Je dois dire aussi que notre communauté a à chaque fois collaboré avec la province pour la formation des confrères, en recevant des séminaristes. Notre projet pastoral et communautaire a été relu chaque année pour l’adapter à notre projet provincial et à la pastorale diocésaine. Partout, il a fallu mettre en chantier l’Eglise que l’on appelait l’Eglise de demain. Notre priorité était donc de répondre à la demande du diocèse, mais surtout de mettre en place ces Laïcs qui prenaient peu à peu des responsabilités, et de redynamiser la pastorale. Notre effort porte surtout sur les enfants de la catéchèse et les jeunes.

Que de réunions de formation, que de rencontres en équipes, que de célébrations dynamiques, que de regroupements pour faire Eglise… Tout cela pourrait nous éloigner du terrain. Mais l’objectif étant que tout homme doit pouvoir entendre la parole de l’évangile et que de par notre charisme, notre attention étant vers les plus petits, les plus pauvres, nous remarquons que ce sont souvent eux qui sont les plus ouverts à l’accueil et à la fraternité, ce sont eux qui sont les premiers à s’engager au service de l’Evangile et au service de leurs frères.

C’est une grande joie aussi de pouvoir travailler avec des prêtres diocésains qui reconnaissent notre mission. Dans chaque paroisse, nous avons eu la responsabilité du secteur, ce qui nous a permis de travailler ensemble à tous les niveaux et surtout de permettre une entente fraternelle entre les acteurs de la pastorale, et de vivre une vraie fraternité sacerdotale.

Pour moi aujourd’hui, n’ayant plus de responsabilité, c’est avec joie que je sers le Seigneur dans l’aide apporté aux confrères dans le doyenné.

Missionnaire et curé ? – Cristinel-Lucian ANDREİ

Autrefois ces deux noms n’allaient pas facilement de pair, certainement à cause des images figées que nous retenons peut-être spontanément, encore aujourd’hui, de l’un et de l’autre. Le missionnaire libre de tout et disponible pour tous et le curé timoré dans son presbytère avec la multitude des tâches matérielles et spirituelles à accomplir.

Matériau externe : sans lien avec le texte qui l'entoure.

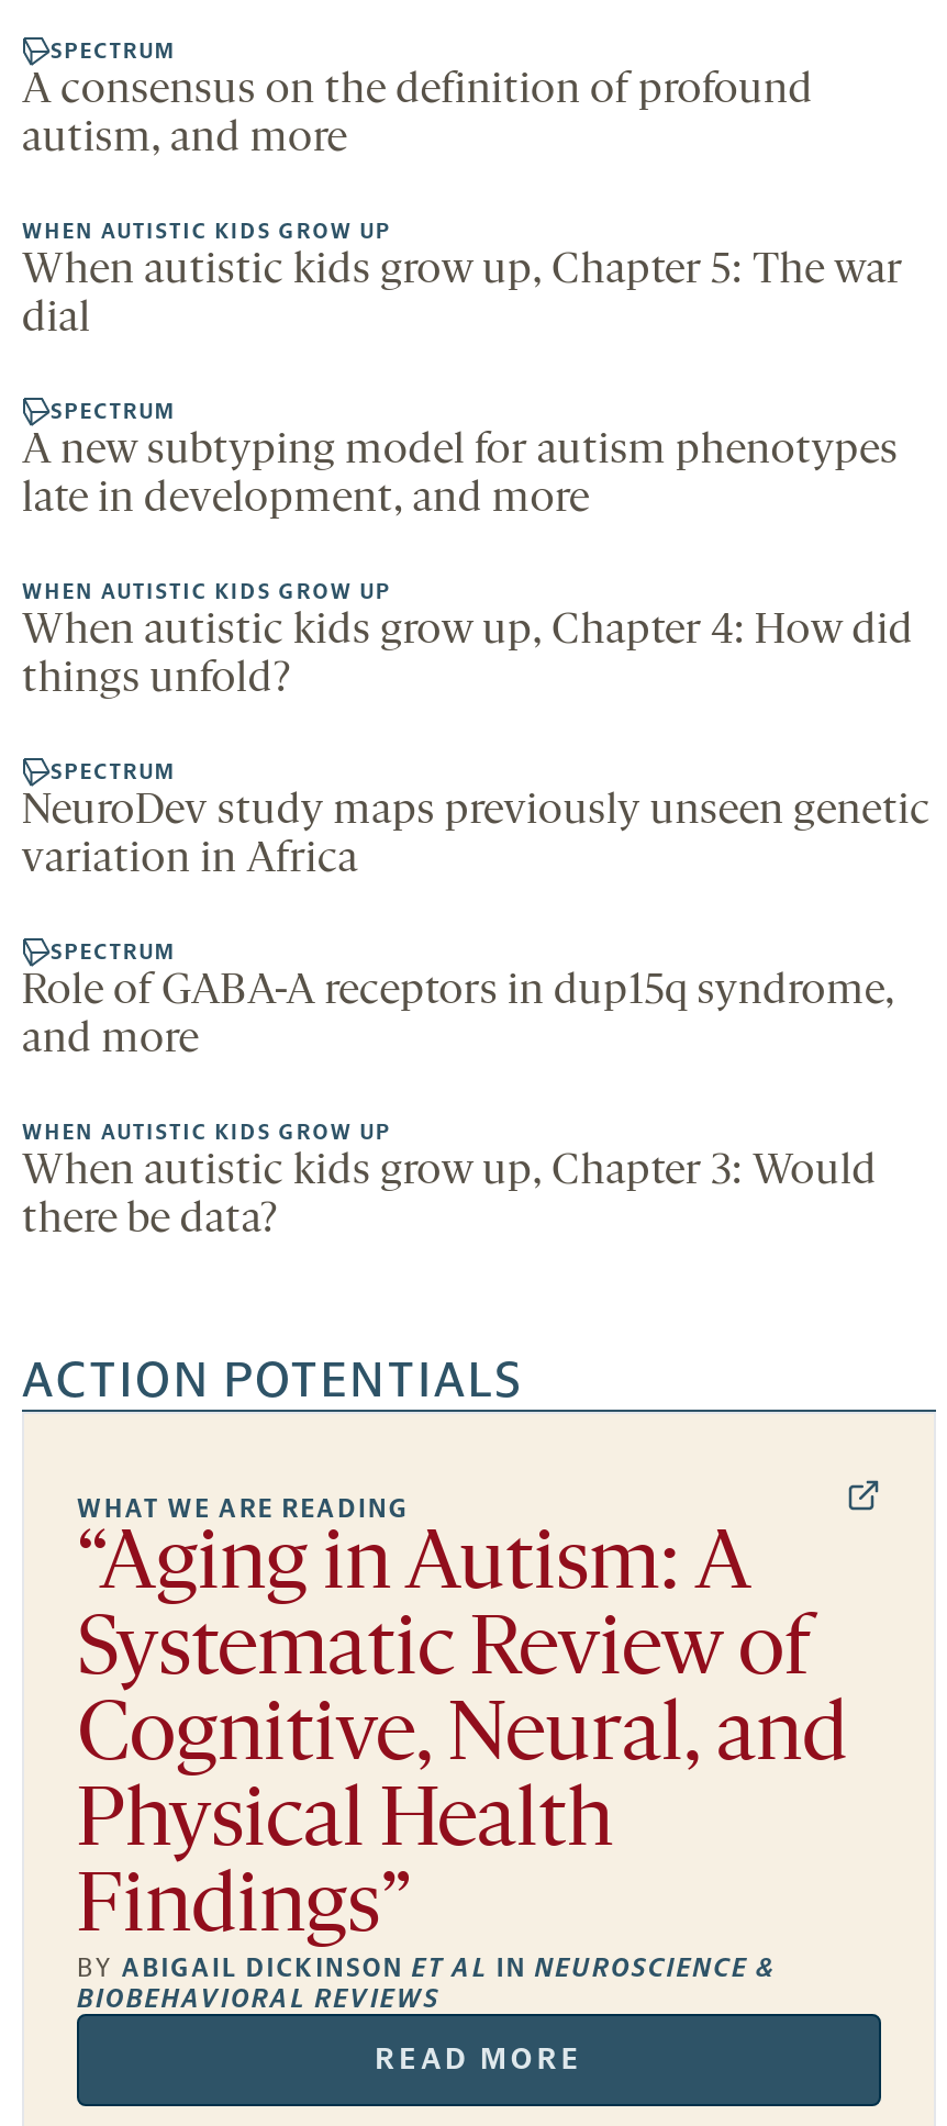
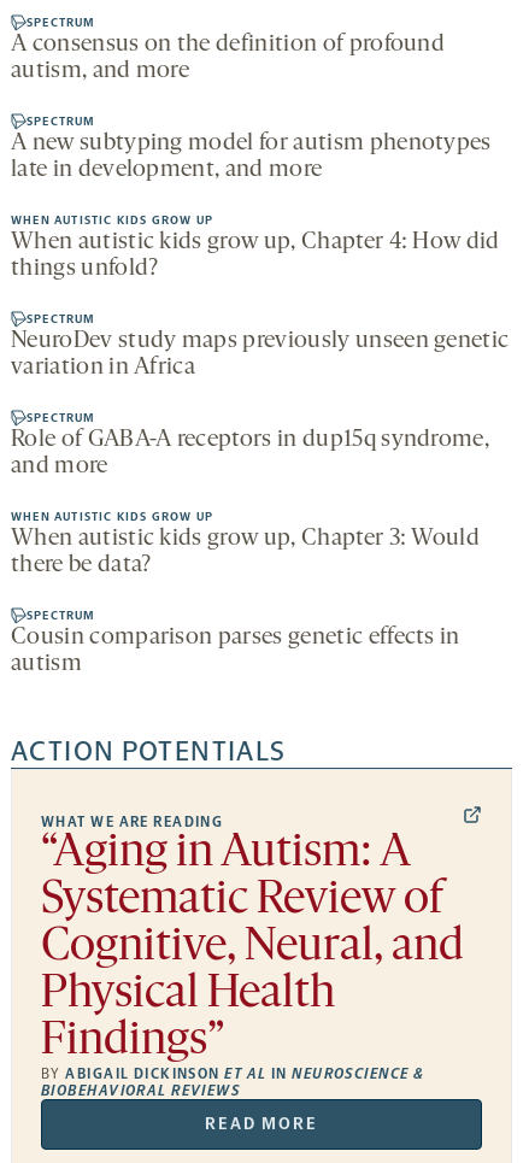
[22,219,902,342] WHEN AUTISTIC KIDS GROW UP | When autistic kids grow up, Chapter 5: The war | dial -> none
moved [22,399,930,1243] -> [11,115,509,578]: SPECTRUM | A new subtyping model for autism phenotypes | late in development, and more | ... | When autistic kids grow up, Chapter 3: Would | there be data?
none -> [11,609,460,676] SPECTRUM | Cousin comparison parses genetic effects in | autism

La paroisse « Saint André-Mesnilliers », dont j’ai reçu la charge curiale, a la mission de soutenir la vie des 31 790 personnes demeurant dans 34 communes qui la composent.  Certes, le champ de la mission est vaste et demande beaucoup de disponibilité tant pour la mobilité que pour l’attention à porter à chacun. Aussi, ma mission fondamentale est celle de toute l’Église, à savoir annoncer l’Évangile, redire aux baptisés la joie qu’il nous procure en le vivant dans la fidélité – ce qui implique le don de nous-mêmes – et témoigner à tous de cette nouvelle d’une bonté inouï. Je suis conscient que la mission que j’ai reçu d’« aller » annoncer cette Bonne Nouvelle et d’engendrer des disciples du Christ pour le bien d’un plus grand nombre de personnes, est à vivre au sein de l’Église avec mes confrères et les chrétiens de bonne volonté.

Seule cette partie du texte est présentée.